Reputation: 13
So that's how HTML looks:
<p class="details">
<span>detail1</span>
<span class="number">1</span>
<span>detail2</span>
<span>detail3</span>
</p>
I need to extract detail2 & detail3.
But with this piece of code I only get detail1.
info = data.find("p", class_ = "details").span.text
How do I extract the needed items?
Thanks in advance!
Upvotes: 0
Views: 26
Reputation: 195438
You can find all <span>
s and do normal indexing:
from bs4 import BeautifulSoup
html_doc = """\
<p class="details">
<span>detail1</span>
<span class="number">1</span>
<span>detail2</span>
<span>detail3</span>
</p>"""
soup = BeautifulSoup(html_doc, "html.parser")
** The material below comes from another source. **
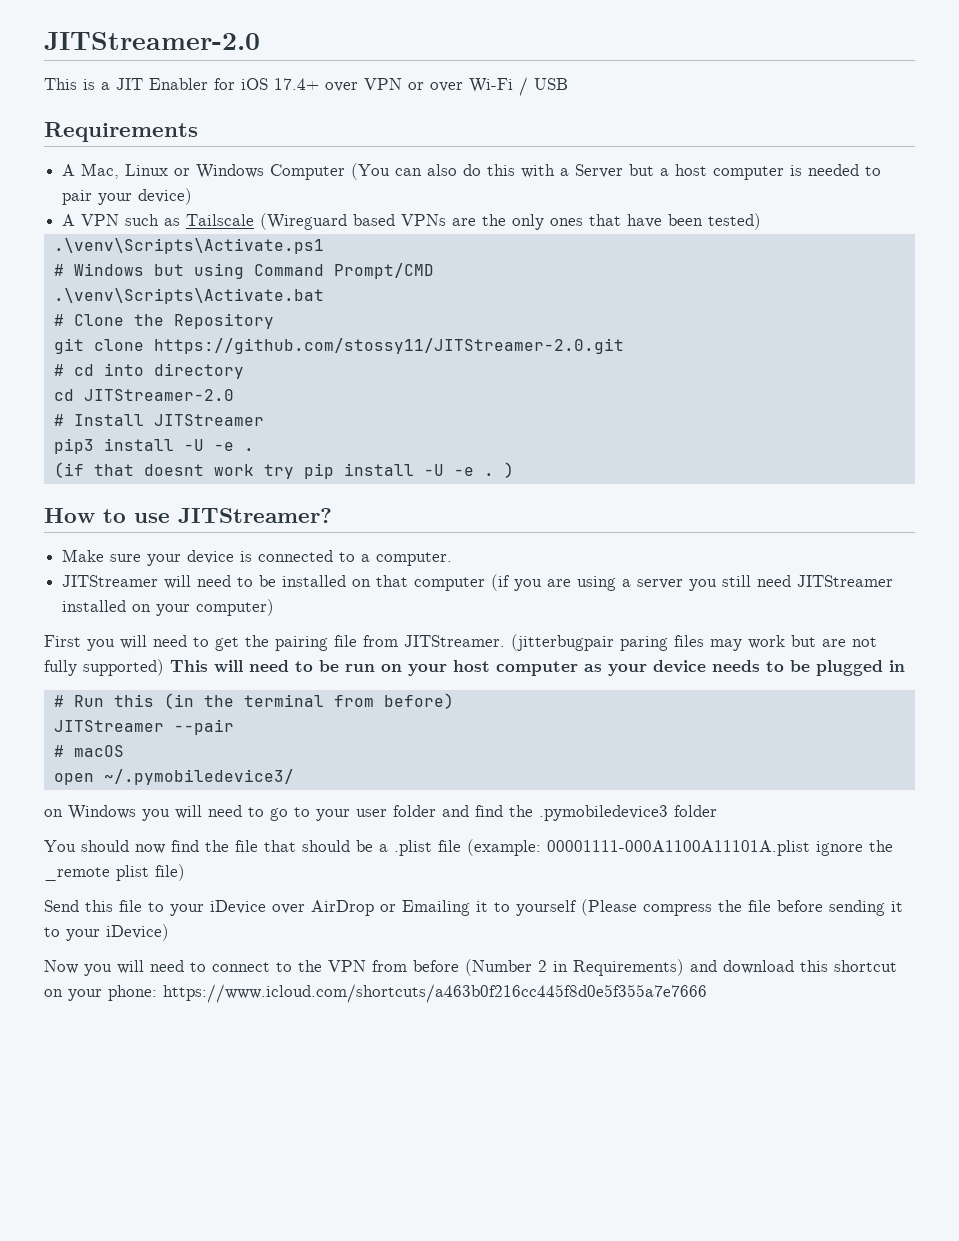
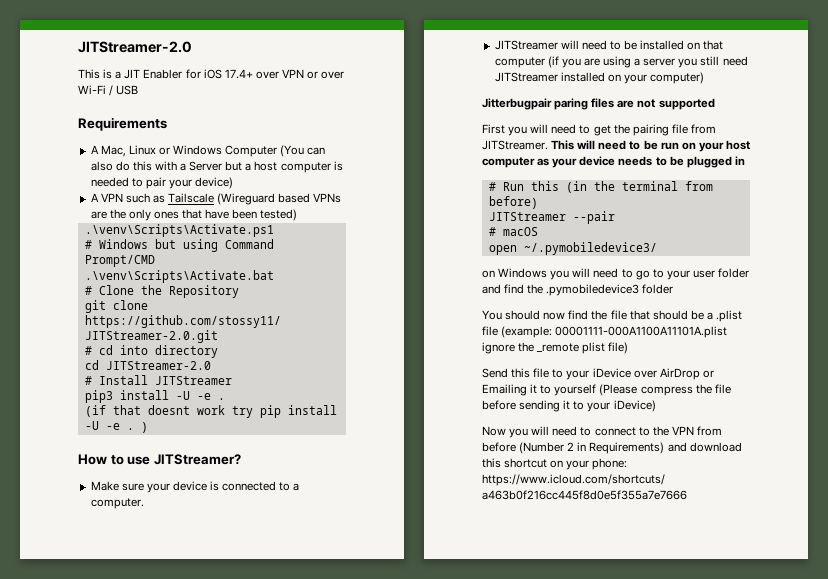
+ Jitterbugpair paring files are not supported
- (jitterbugpair paring files may work but are not fully supported) This will need to be run on your host computer as your device needs to be plugged in
+ This will need to be run on your host computer as your device needs to be plugged in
spans = soup.find("p", class_="details").find_all("span")
for s in spans[-2:]:
print(s.text)
Prints:
detail2
detail3
Or CSS selectors:
spans = soup.select(".details span:nth-last-of-type(-n+2)")
for s in spans:
print(s.text)
Prints:
detail2
detail3
Upvotes: 0
Reputation: 25073
Select your elements more specific in your case all sibling <span>
of <span>
with class
number:
soup.select('span.number ~ span')
from bs4 import BeautifulSoup
html='''<p class="details">
<span>detail1</span>
<span class="number">1</span>
<span>detail2</span>
<span>detail3</span>
</p>'''
soup = BeautifulSoup(html)
[t.text for t in soup.select('span.number ~ span')]
['detail2', 'detail3']
Upvotes: 1